Parramatta’s off-season plan has pivoted toward the backline after Zac Lomax’s exit, with Josh Addo-Carr, a former teammate of Lomax, urging the Eels’ rising outside backs to step up as the club builds for the year ahead. The focus is on translating under-23 potential into first-grade readiness, with the season drawing closer and pre-season fixtures highlighting where the backline depth stands.
In the lead-up to the campaign, coaches emphasise that the challenge is less about a single star leaving and more about cultivating a new wave of wingers and centres who can maintain Parramatta’s attacking tempo. Addo-Carr’s stance, while not a formal plan, underscores the sense that opportunity is now for players who have been on the cusp of breaking into the side.
What we know
- Lomax’s departure has left a clear gap on the edge of the attack, prompting a push for youth to fill the role.
- Josh Addo-Carr, a former teammate of Lomax, has flagged the need for the next generation of outside backs to seize the chance.
- The coaching group is emphasising pathways for academy players and the evaluation of their readiness through trial matches and training time.
- Pre-season training camps and early practice games are shaping early backline combinations and how soon they might be fielded in competitive fixtures.
- There is an expectation that the backline will need to show cohesion quickly to maintain the club’s attacking identity in 2026.
What we don’t know
- Which players will secure the starting outside back roles in round one and how rotations will be managed across the early part of the season.
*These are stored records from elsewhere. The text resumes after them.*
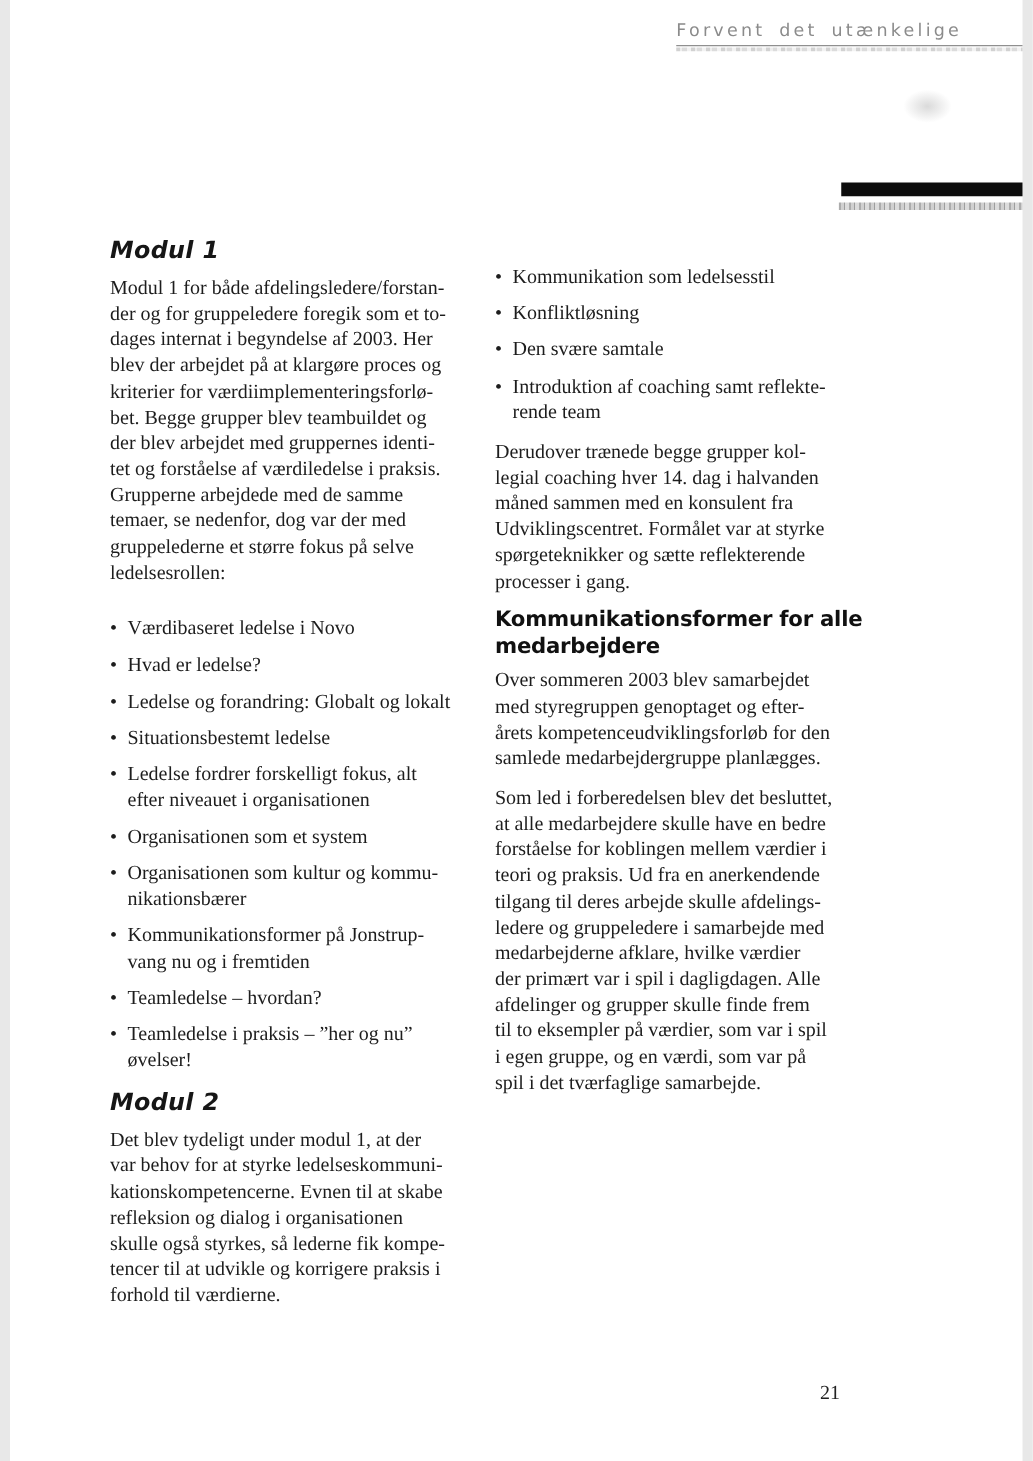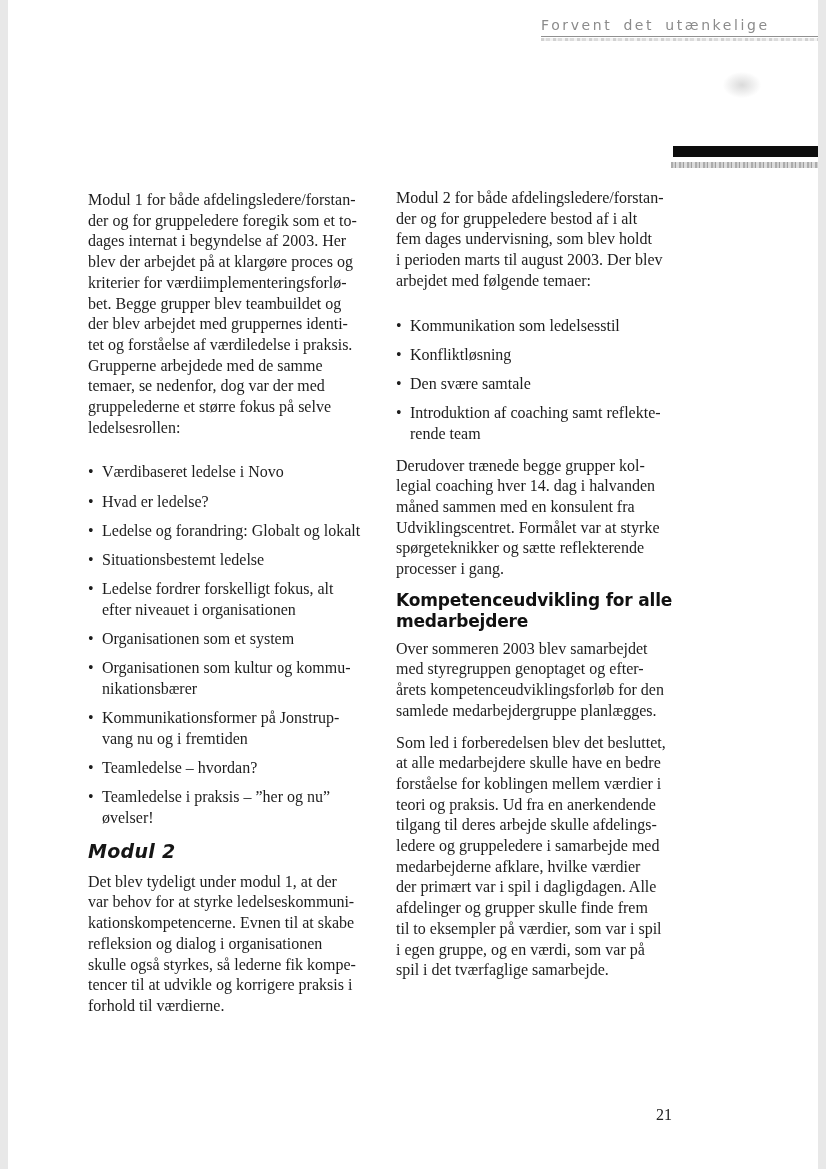"Modul 1" h2.modul-heading { html: none -> <h2>Modul 1</h2> }
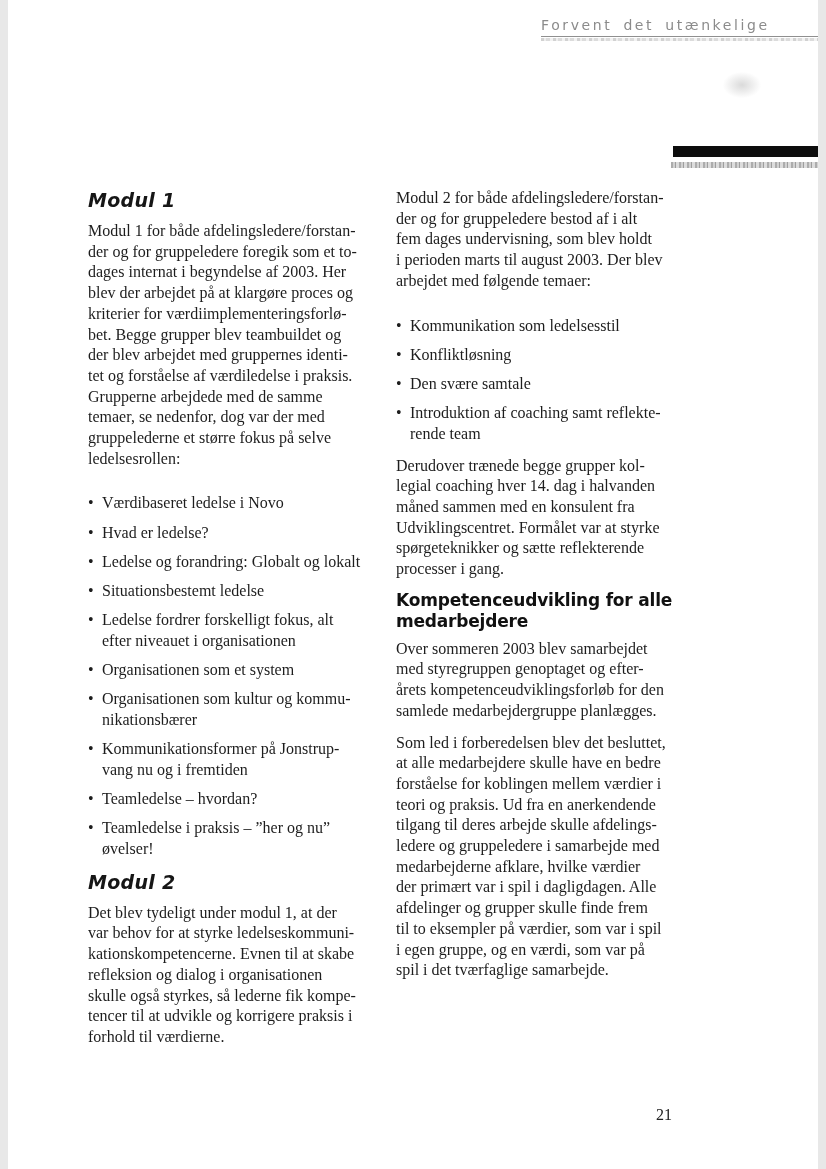"Modul 2 for både" p.body-par { html: <p>Modul 2 for både afdelingsledere/forstan- der og for gruppeledere bestod af i alt fem dages undervisning, som blev holdt i perioden marts til august 2003. Der blev arbejdet med følgende temaer:</p> -> none }
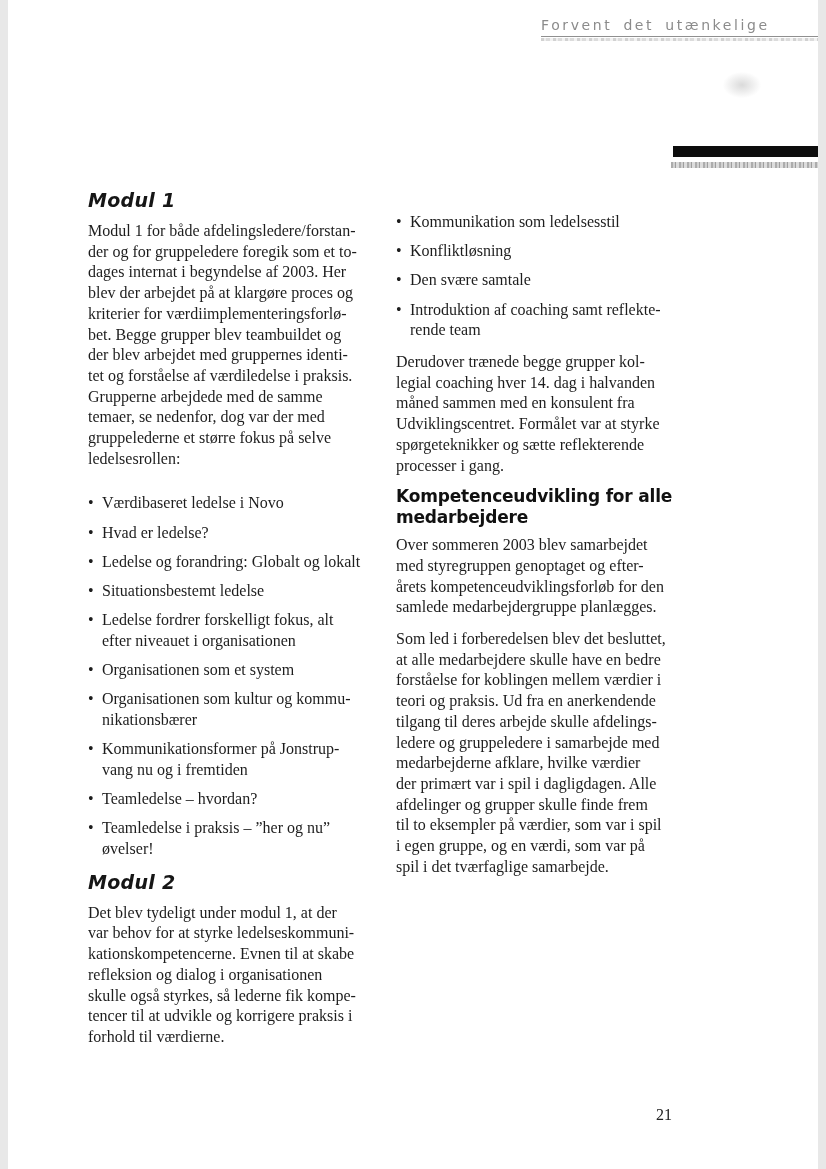"Kompetenceudvikling for alle" h2.bold-heading { text: Kompetenceudvikling -> Kommunikationsformer }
- How rapidly the rookies will adapt to the NRL’s pace and the Eels’ structure under pressure from opponents.
- Whether Addo-Carr’s role will shift if Lomax’s void persists for longer or if the club pursues late off-season adjustments.
- How injuries, form dips or suspensions might influence backline selection during the year.
- What style tweaks, if any, emerge as new combinations learn to gel in the weekend schedule.
What this means for Parramatta’s season
The outcome hinges on how well the next generation of outside backs translates potential into consistency against the competition’s best. If the young players adapt quickly, Parramatta could sustain a potent edge attack even as other teams recalibrate their defensive plans. The dynamic stretch of the backline will be a barometer for how the Eels balance risk and reward in a league that rewards speed and elasticity on the wings.
While the broader squad remains anchored by experienced forwards and a coaching staff that values structure, the backline’s development will likely influence selection decisions, late-season form, and possibly the club’s tactical identity for 2026. The coming months will test whether the Eels can cultivate depth without compromising the cohesion that has underpinned their recent grind in the competition.